*Stored items from a collection*:
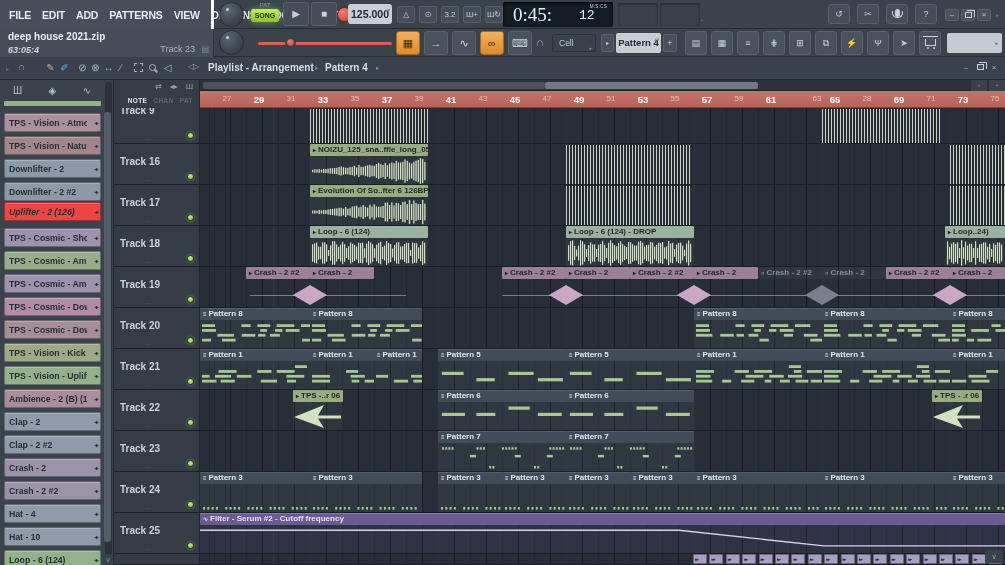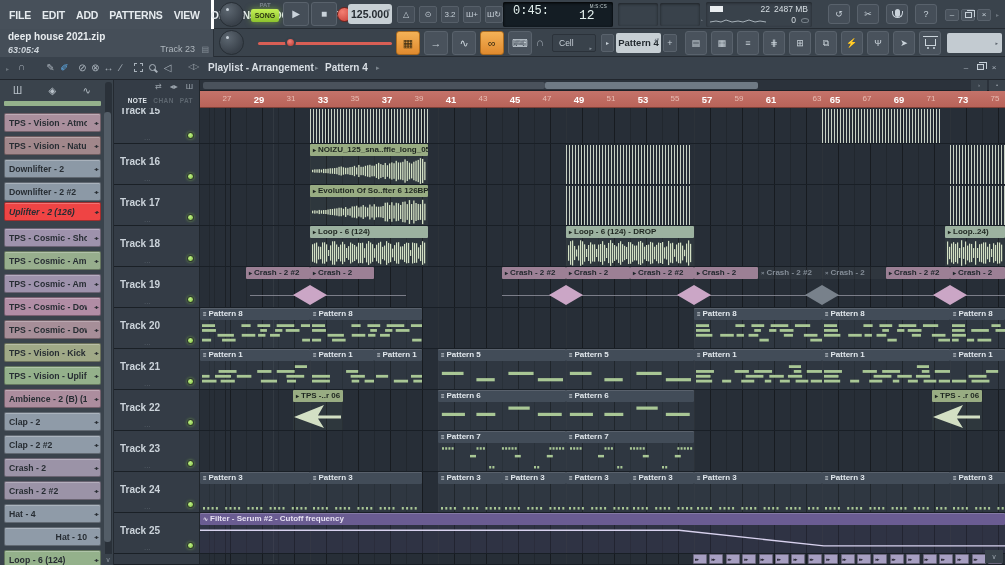"0:45:" .timedisp .tmain { font-family: Liberation Mono, monospace -> Liberation Serif, serif; font-size: 12px -> 19px }
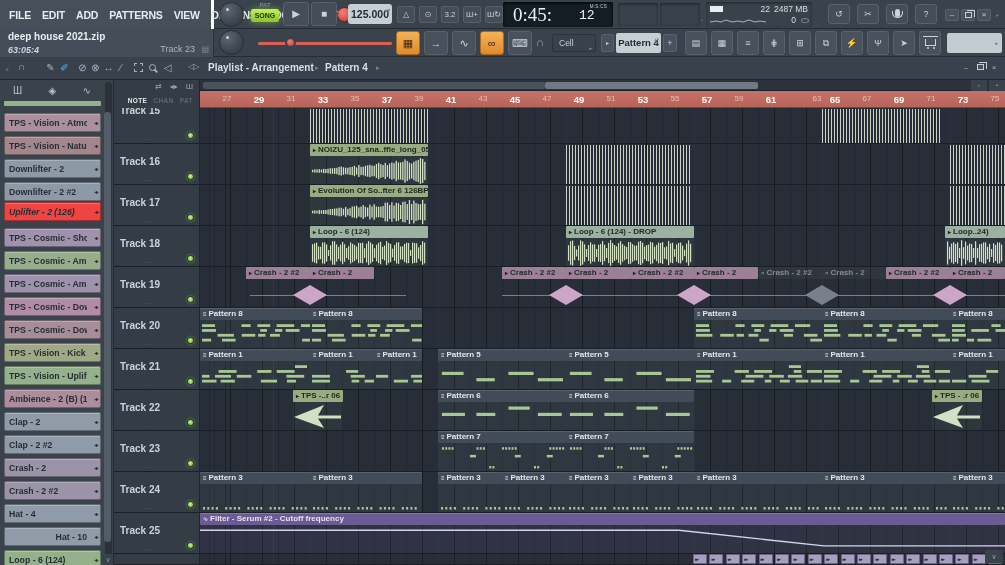"22" div.cpupanel { html: <div> <div></div> <div>22</div> <div>2487 MB</div> <svg> <polyline></polyline> </svg> <div>0</div> <div></div> </div> -> none }
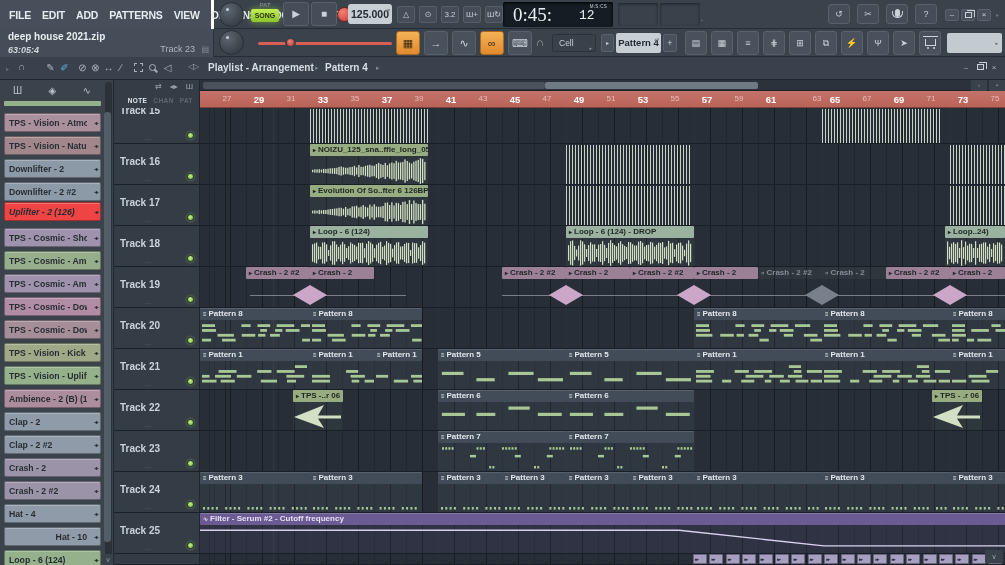"67" span.tl-num { text: 67 -> 28 }
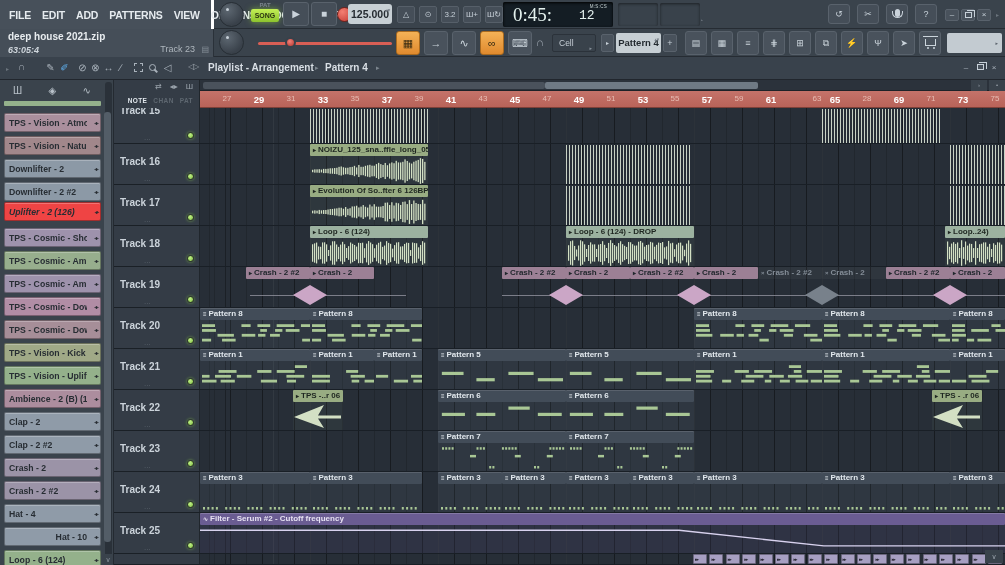"Track 15" div.nm { text: 15 -> 9 }
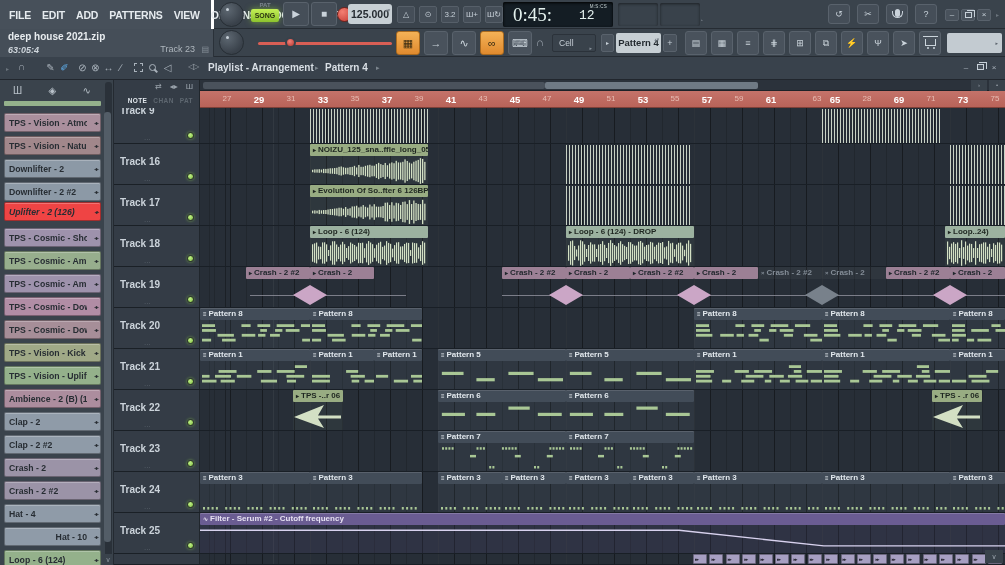"Hat - 10" div.pk-item { text-align: right -> none }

*WHAT YOU HAVE TO DO*: Please copy out each line above exactly as written, but not the pictures.

*WORKED SOLUTION*:
"0:45:" .timedisp .tmain { font-family: Liberation Mono, monospace -> Liberation Serif, serif; font-size: 12px -> 19px }
"22" div.cpupanel { html: <div> <div></div> <div>22</div> <div>2487 MB</div> <svg> <polyline></polyline> </svg> <div>0</div> <div></div> </div> -> none }
"67" span.tl-num { text: 67 -> 28 }
"Track 15" div.nm { text: 15 -> 9 }
"Hat - 10" div.pk-item { text-align: right -> none }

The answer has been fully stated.